══ DATA SECTION ══
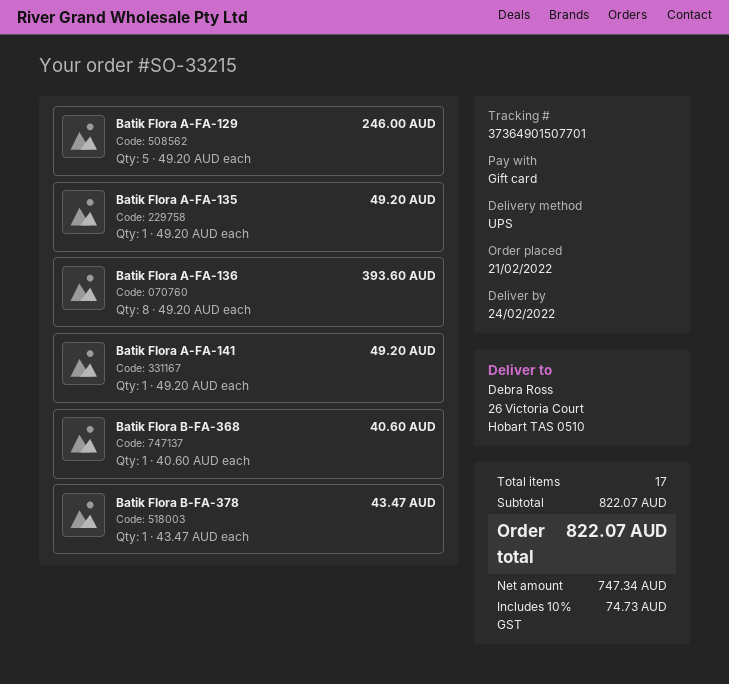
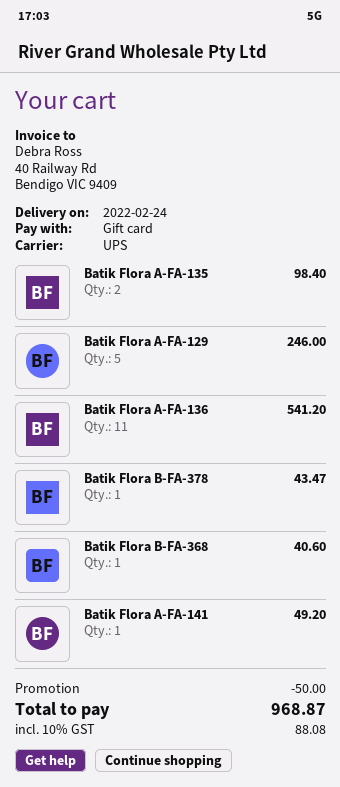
Batik Flora A-FA-135: 1 for 49.20 -> 2 for 98.40
Batik Flora A-FA-136: 8 for 393.60 -> 11 for 541.20
discount: none -> 50.00
tax: 10% = 74.73 -> 10% = 88.08
total: 822.07 -> 968.87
═══
## PROBLEM TO SOLVE
From the data, list each line in which the string "Flora" appears.

## ANSWER BELOW
Batik Flora A-FA-135: 1 for 49.20 -> 2 for 98.40
Batik Flora A-FA-136: 8 for 393.60 -> 11 for 541.20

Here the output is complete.